The terms of reference are subject to change as and when required by the Board in order to accommodate the company’s changing needs. Roles and associated responsibilities and the composition of membership across committees are considered holistically. All committees have, as a whole, the necessary knowledge, skills, experience and capacity to execute their duties effectively. The chairman of each Board committee reports at each scheduled meeting of the Board, and minutes of Board committee meetings are provided to the Board.
Both the directors and the members of the Board committees are supplied with full and timely information that enables them to properly discharge their responsibilities. All directors have unrestricted access to all Group information.
The chairman of each Board committee is required to attend annual general meetings to answer questions raised by shareholders.
Audit and Risk Committee
In reviewing the committee composition during the year, it was decided that, due to the size of the company, the Audit Committee and Risk Committee would remain one committee. However, the agenda is divided into two separate sections so as to ensure that both audit and risk management responsibilities are attended to.
Hazel Bango-Moyo (Chairman)
Nyameka Madikizela
Ian Bird
The chief executive officer, financial director and external audit partner attend meetings by invitation. The Board is satisfied that the independence, experience and qualifications of each member enable them to fulfil the committee’s mandate.

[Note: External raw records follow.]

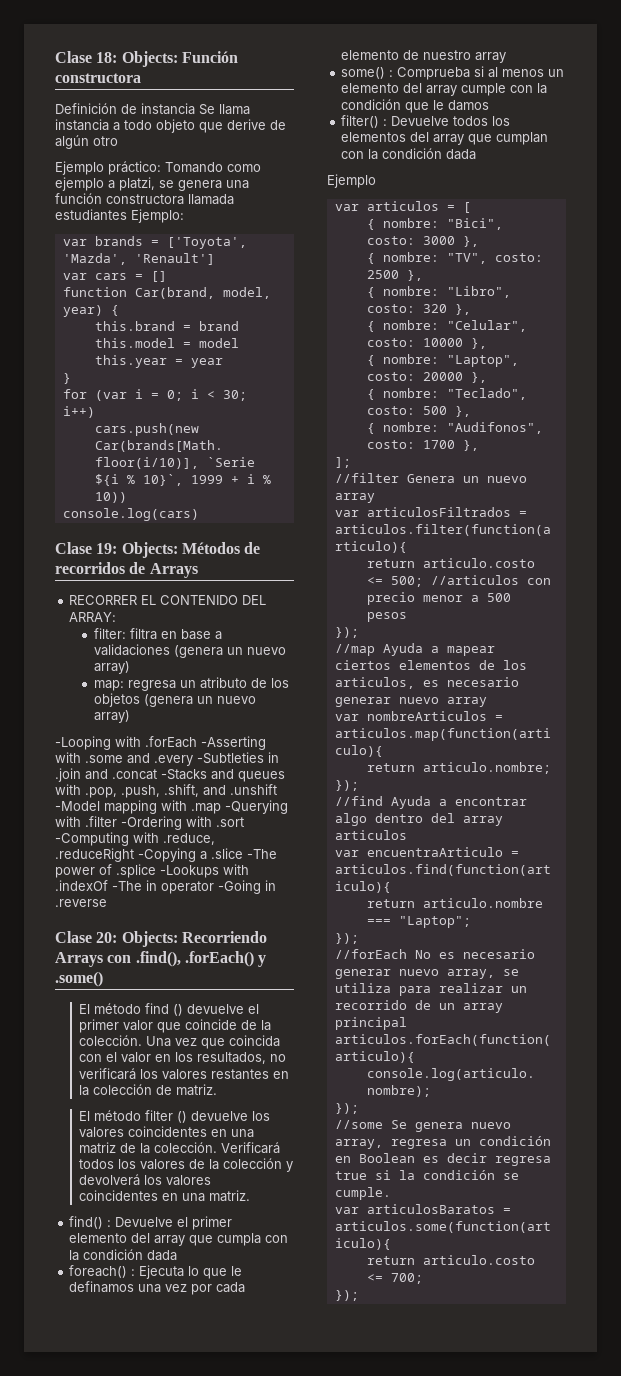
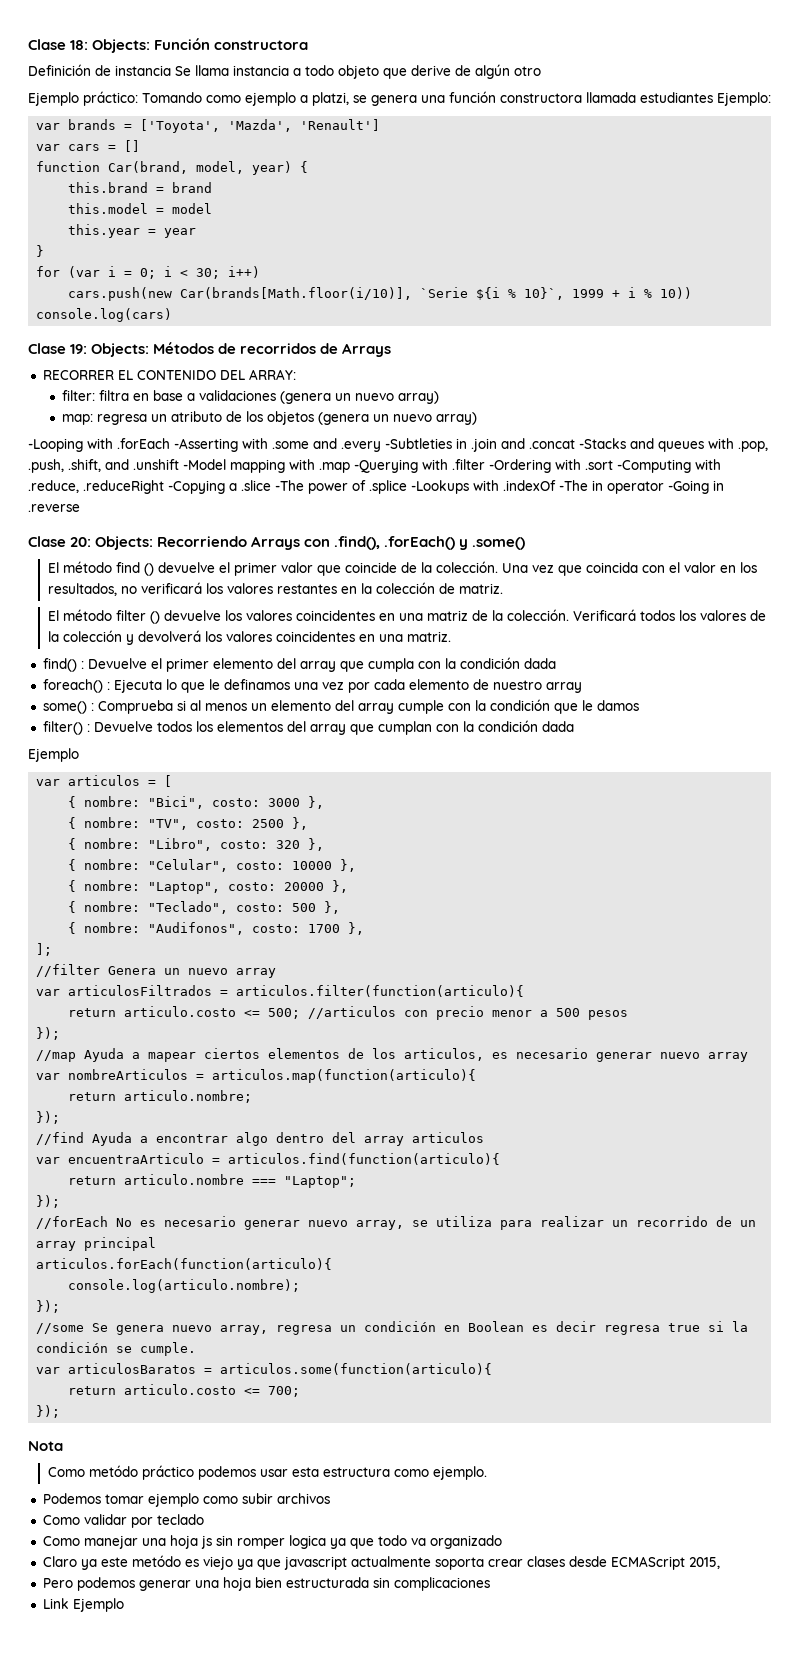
+ Nota
+ Como metódo práctico podemos usar esta estructura como ejemplo.
+ Podemos tomar ejemplo como subir archivos
+ Como validar por teclado
+ Como manejar una hoja js sin romper logica ya que todo va organizado
+ Claro ya este metódo es viejo ya que javascript actualmente soporta crear clases desde ECMAScript 2015,
+ Pero podemos generar una hoja bien estructurada sin complicaciones
+ Link Ejemplo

The committee meets at least once a year with the company’s external auditors, without management being present.
Summarised roles and responsibilities
- Providing the Board with additional assurance regarding the efficiency and reliability of the financial information used by the directors to assist them in the discharge of their duties
- Reviewing interim and annual financial statements, the Integrated Annual Report and any other external reports issued by the organisation
- Ensuring that significant business, financial and other risks have been identified and are being managed suitably
- Ensuring independence of external audit and overseeing the external audit process
- Ensuring good standards of governance, reporting and compliance are in operation
- Overseeing the Group’s risk management profile
Social and Ethics Committee
Ian Bird (Chairman) Ulrich Bester
The committee’s role and responsibilities as well as its composition are set out below:
Summarised roles and responsibilities
- Planning, implementing and monitoring the Group’s strategy for transformation
- Monitoring compliance with legislation
- Monitoring employment equity and fair labour practices
- Monitoring good corporate citizenship and the Group’s contribution to the development of communities in which it operates
- Monitoring ethics and business conduct.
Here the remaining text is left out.